----- RECORDS SHOWN -----
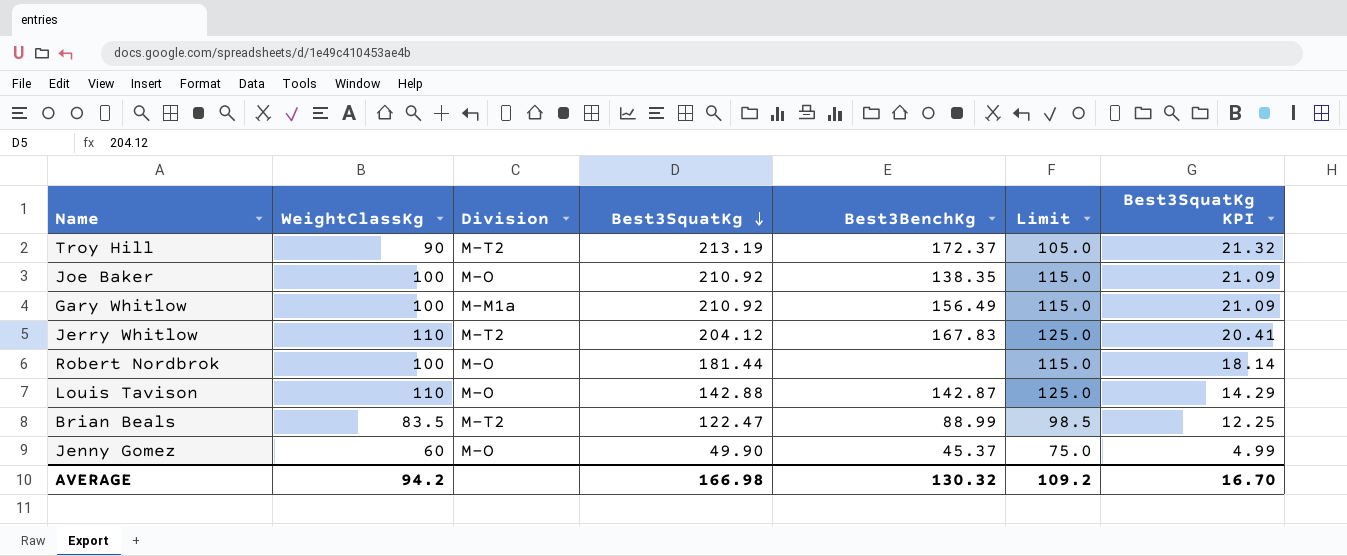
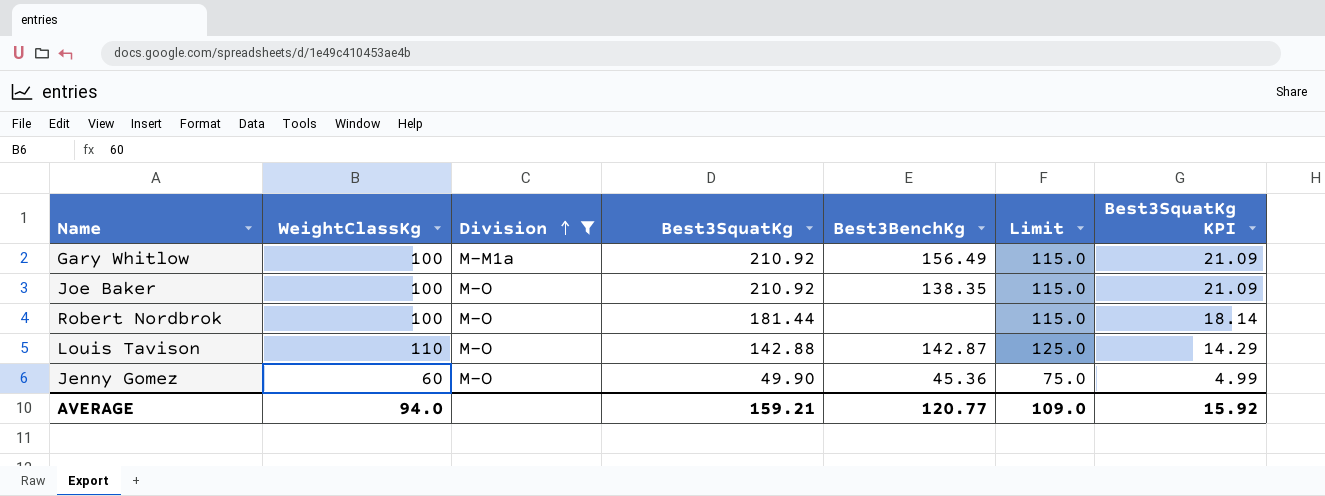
filter: none -> Division != M-T2
row order: Best3SquatKg descending -> Division ascending
Jenny Gomez | Best3BenchKg: 45.37 -> 45.36
AVERAGE | WeightClassKg: 94.2 -> 94.0
AVERAGE | Best3SquatKg: 166.98 -> 159.21
AVERAGE | Best3BenchKg: 130.32 -> 120.77
AVERAGE | Limit: 109.2 -> 109.0
AVERAGE | Best3SquatKg KPI: 16.70 -> 15.92

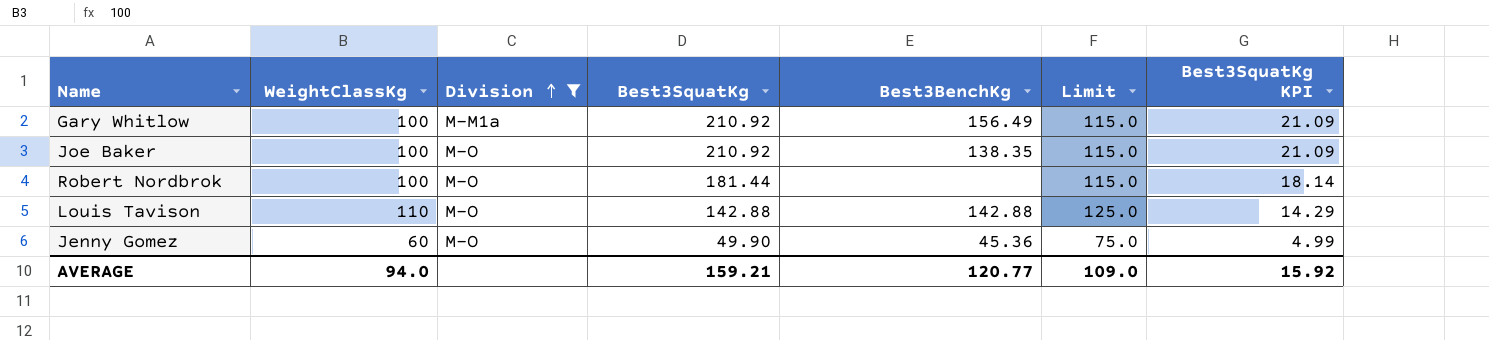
Louis Tavison | Best3BenchKg: 142.87 -> 142.88

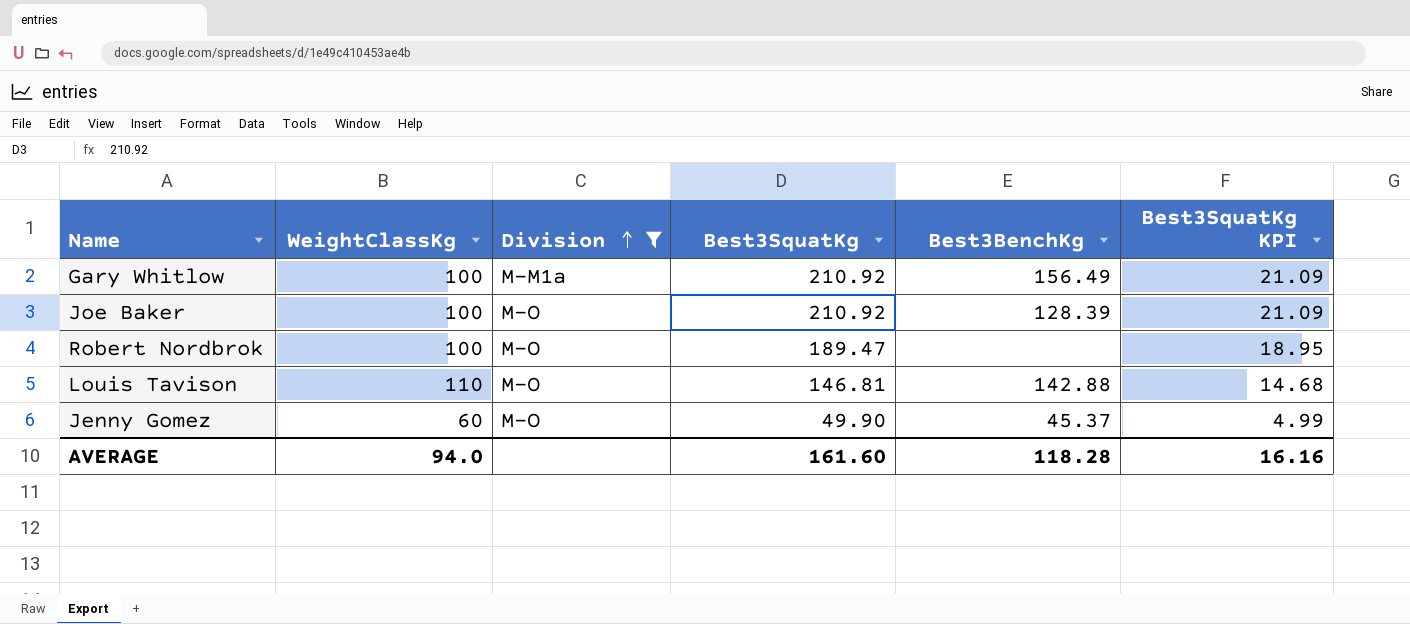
column Limit | formula: [WeightClassKg] + 15 -> none
Joe Baker | Best3BenchKg: 138.35 -> 128.39
Robert Nordbrok | Best3SquatKg: 181.44 -> 189.47
Robert Nordbrok | Best3SquatKg KPI: 18.14 -> 18.95
Louis Tavison | Best3SquatKg: 142.88 -> 146.81
Louis Tavison | Best3SquatKg KPI: 14.29 -> 14.68
Jenny Gomez | Best3BenchKg: 45.36 -> 45.37
AVERAGE | Best3SquatKg: 159.21 -> 161.60
AVERAGE | Best3BenchKg: 120.77 -> 118.28
AVERAGE | Best3SquatKg KPI: 15.92 -> 16.16

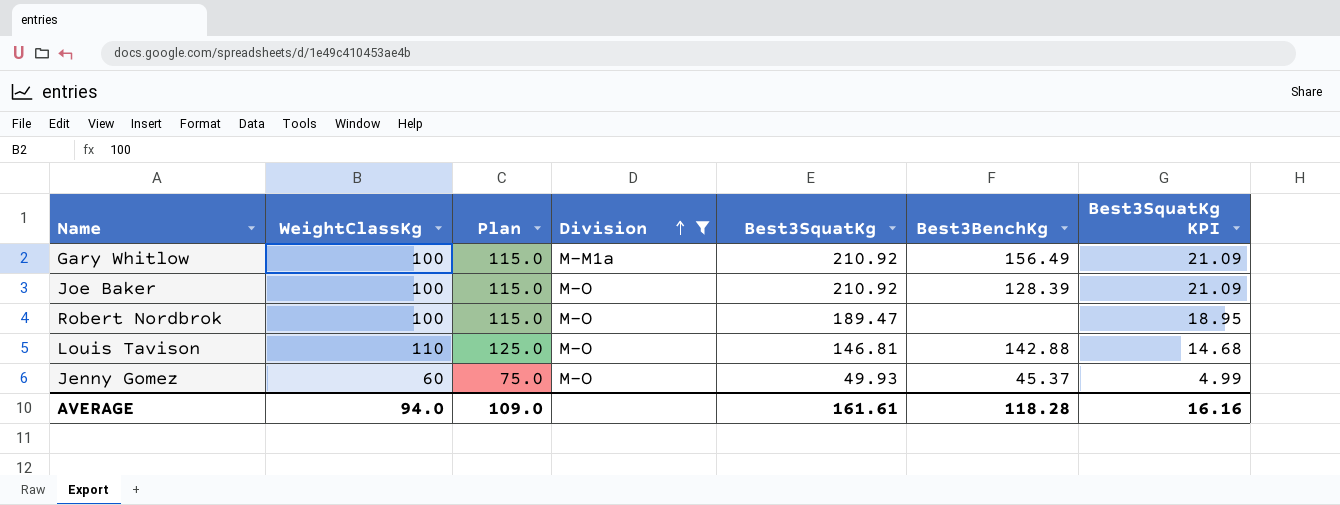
column Plan | formula: none -> [WeightClassKg] + 15
Jenny Gomez | Best3SquatKg: 49.90 -> 49.93
AVERAGE | Best3SquatKg: 161.60 -> 161.61

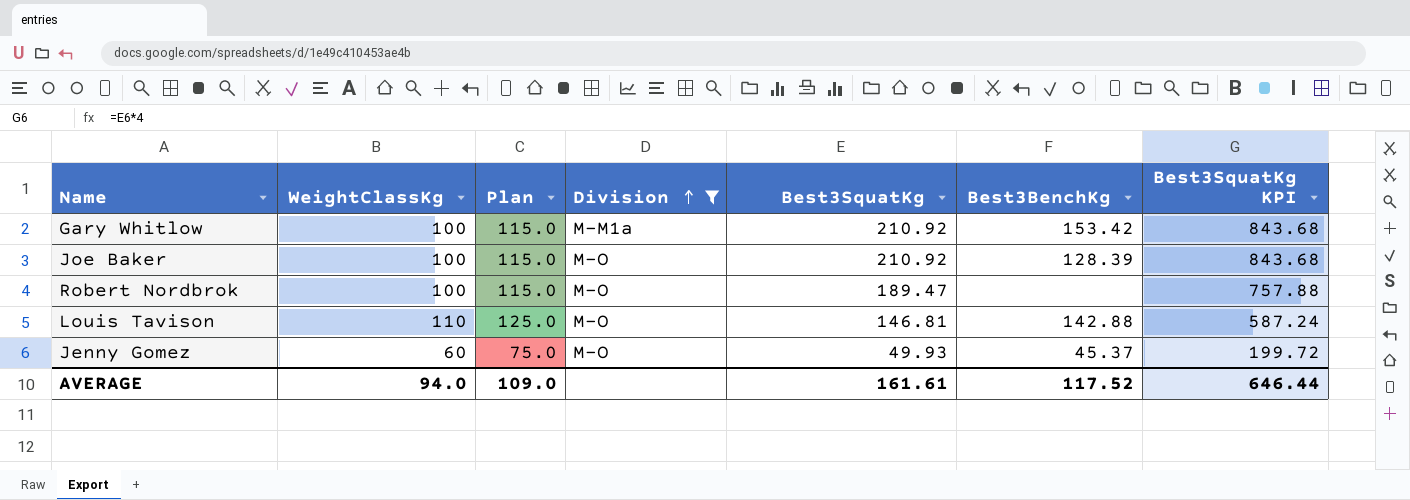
column Best3SquatKg KPI | formula: [Best3SquatKg] * 0.1 -> [Best3SquatKg] * 4
Gary Whitlow | Best3BenchKg: 156.49 -> 153.42
AVERAGE | Best3BenchKg: 118.28 -> 117.52
AVERAGE | Best3SquatKg KPI: 16.16 -> 646.44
-----
**ABOUT THIS TASK**: Give every line of the material that includes the string "Louis".

**SOLVED EXERCISE**:
Louis Tavison | Best3BenchKg: 142.87 -> 142.88
Louis Tavison | Best3SquatKg: 142.88 -> 146.81
Louis Tavison | Best3SquatKg KPI: 14.29 -> 14.68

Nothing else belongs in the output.